[Opening Material for the task section]

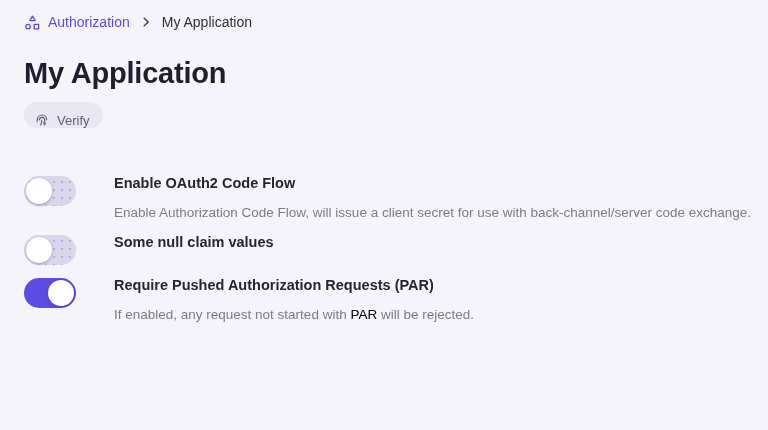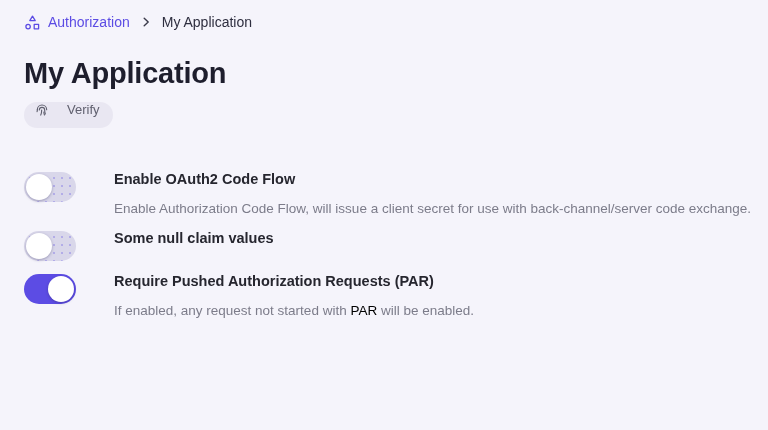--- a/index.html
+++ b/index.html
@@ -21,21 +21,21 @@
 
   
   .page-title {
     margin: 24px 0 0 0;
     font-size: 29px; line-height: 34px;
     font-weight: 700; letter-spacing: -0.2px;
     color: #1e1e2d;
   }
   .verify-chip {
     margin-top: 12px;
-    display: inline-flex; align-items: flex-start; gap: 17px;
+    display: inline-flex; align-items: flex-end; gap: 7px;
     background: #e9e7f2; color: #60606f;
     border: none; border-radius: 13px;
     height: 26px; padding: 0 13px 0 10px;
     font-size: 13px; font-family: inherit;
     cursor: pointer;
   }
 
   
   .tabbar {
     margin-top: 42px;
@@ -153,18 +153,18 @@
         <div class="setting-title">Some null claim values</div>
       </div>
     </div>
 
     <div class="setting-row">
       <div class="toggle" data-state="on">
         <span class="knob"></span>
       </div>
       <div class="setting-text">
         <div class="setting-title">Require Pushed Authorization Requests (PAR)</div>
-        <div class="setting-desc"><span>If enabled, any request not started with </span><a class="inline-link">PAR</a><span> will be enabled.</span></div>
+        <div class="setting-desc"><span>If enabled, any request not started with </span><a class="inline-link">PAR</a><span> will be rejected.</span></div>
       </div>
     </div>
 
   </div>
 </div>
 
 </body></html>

[Closing Material for the task section]

Problem details => Exactly the lines from the one containing "Authorization Requests (PAR)</div>" to the last line of the entries above must be duplicated, with both of those lines included and nothing more.

Solution =>
         <div class="setting-title">Require Pushed Authorization Requests (PAR)</div>
-        <div class="setting-desc"><span>If enabled, any request not started with </span><a class="inline-link">PAR</a><span> will be enabled.</span></div>
+        <div class="setting-desc"><span>If enabled, any request not started with </span><a class="inline-link">PAR</a><span> will be rejected.</span></div>
       </div>
     </div>
 
   </div>
 </div>
 
 </body></html>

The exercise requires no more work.